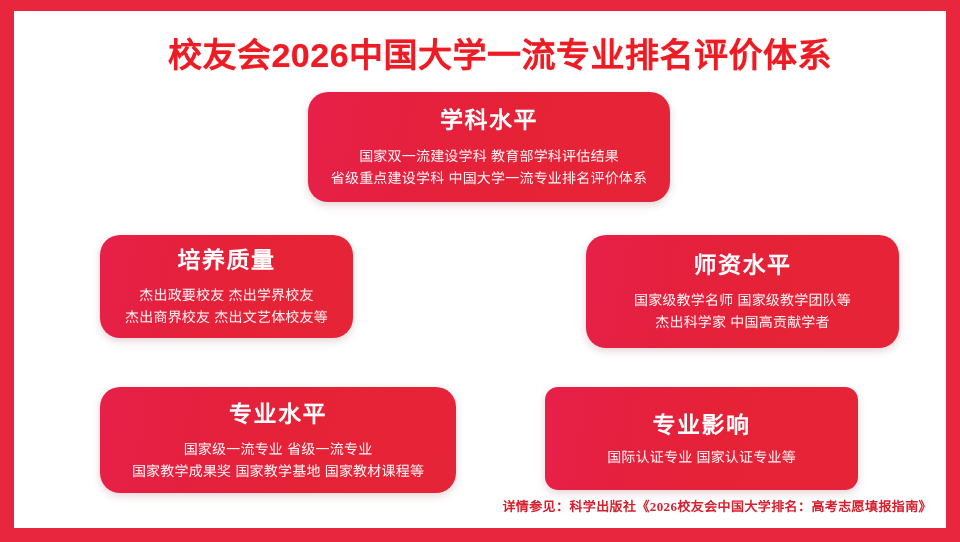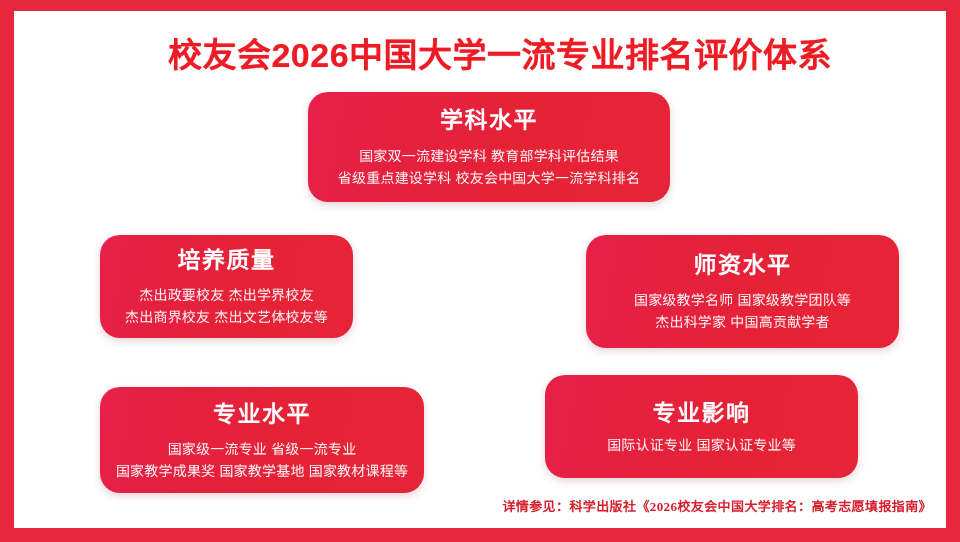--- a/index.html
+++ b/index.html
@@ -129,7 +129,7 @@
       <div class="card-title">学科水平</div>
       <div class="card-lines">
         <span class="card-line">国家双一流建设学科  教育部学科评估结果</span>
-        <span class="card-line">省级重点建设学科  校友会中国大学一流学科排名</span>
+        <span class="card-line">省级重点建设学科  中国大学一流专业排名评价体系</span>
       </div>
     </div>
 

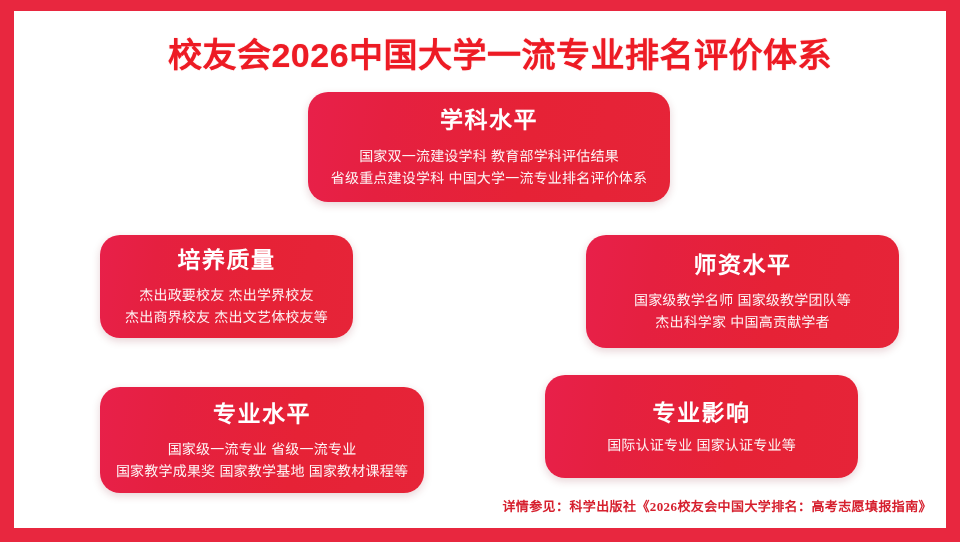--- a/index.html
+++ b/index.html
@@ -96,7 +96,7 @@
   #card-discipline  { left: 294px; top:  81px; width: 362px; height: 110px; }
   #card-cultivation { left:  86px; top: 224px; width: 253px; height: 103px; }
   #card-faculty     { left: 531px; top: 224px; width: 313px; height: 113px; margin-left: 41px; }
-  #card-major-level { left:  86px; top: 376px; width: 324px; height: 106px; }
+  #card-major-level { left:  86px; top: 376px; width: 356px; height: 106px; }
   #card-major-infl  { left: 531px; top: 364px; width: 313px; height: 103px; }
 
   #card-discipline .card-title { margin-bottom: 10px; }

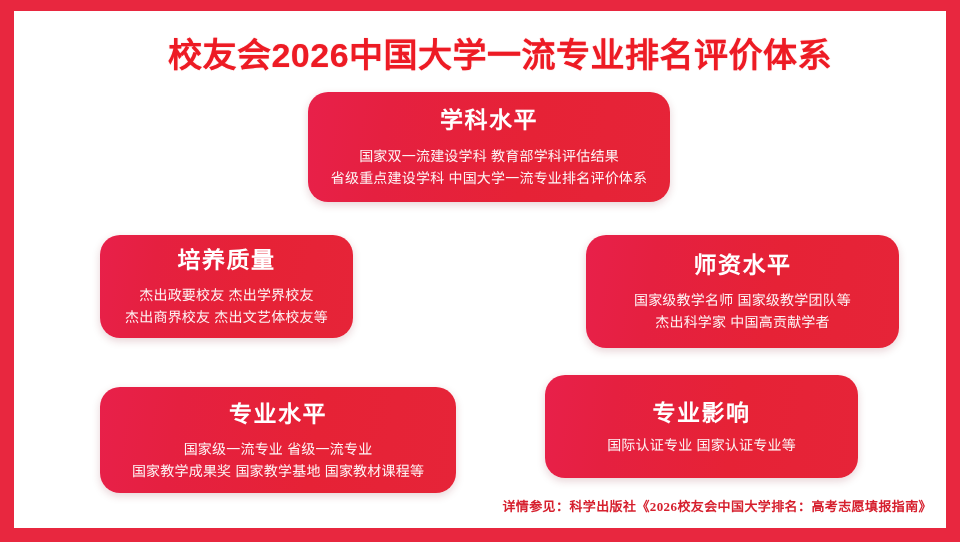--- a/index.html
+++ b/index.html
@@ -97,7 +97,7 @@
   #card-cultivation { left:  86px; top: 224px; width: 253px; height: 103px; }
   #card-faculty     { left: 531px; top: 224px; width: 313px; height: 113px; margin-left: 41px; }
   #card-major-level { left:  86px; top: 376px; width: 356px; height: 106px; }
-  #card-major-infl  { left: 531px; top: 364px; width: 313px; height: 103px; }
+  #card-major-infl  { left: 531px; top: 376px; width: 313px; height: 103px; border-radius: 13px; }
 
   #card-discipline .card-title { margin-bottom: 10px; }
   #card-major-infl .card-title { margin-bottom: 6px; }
===
## PROBLEM TO SOLVE
Write the full listing out again with every line unchanged, but include no pictures.

## OUTPUT FOR THIS TASK
--- a/index.html
+++ b/index.html
@@ -129,7 +129,7 @@
       <div class="card-title">学科水平</div>
       <div class="card-lines">
         <span class="card-line">国家双一流建设学科  教育部学科评估结果</span>
-        <span class="card-line">省级重点建设学科  校友会中国大学一流学科排名</span>
+        <span class="card-line">省级重点建设学科  中国大学一流专业排名评价体系</span>
       </div>
     </div>
 

--- a/index.html
+++ b/index.html
@@ -96,7 +96,7 @@
   #card-discipline  { left: 294px; top:  81px; width: 362px; height: 110px; }
   #card-cultivation { left:  86px; top: 224px; width: 253px; height: 103px; }
   #card-faculty     { left: 531px; top: 224px; width: 313px; height: 113px; margin-left: 41px; }
-  #card-major-level { left:  86px; top: 376px; width: 324px; height: 106px; }
+  #card-major-level { left:  86px; top: 376px; width: 356px; height: 106px; }
   #card-major-infl  { left: 531px; top: 364px; width: 313px; height: 103px; }
 
   #card-discipline .card-title { margin-bottom: 10px; }

--- a/index.html
+++ b/index.html
@@ -97,7 +97,7 @@
   #card-cultivation { left:  86px; top: 224px; width: 253px; height: 103px; }
   #card-faculty     { left: 531px; top: 224px; width: 313px; height: 113px; margin-left: 41px; }
   #card-major-level { left:  86px; top: 376px; width: 356px; height: 106px; }
-  #card-major-infl  { left: 531px; top: 364px; width: 313px; height: 103px; }
+  #card-major-infl  { left: 531px; top: 376px; width: 313px; height: 103px; border-radius: 13px; }
 
   #card-discipline .card-title { margin-bottom: 10px; }
   #card-major-infl .card-title { margin-bottom: 6px; }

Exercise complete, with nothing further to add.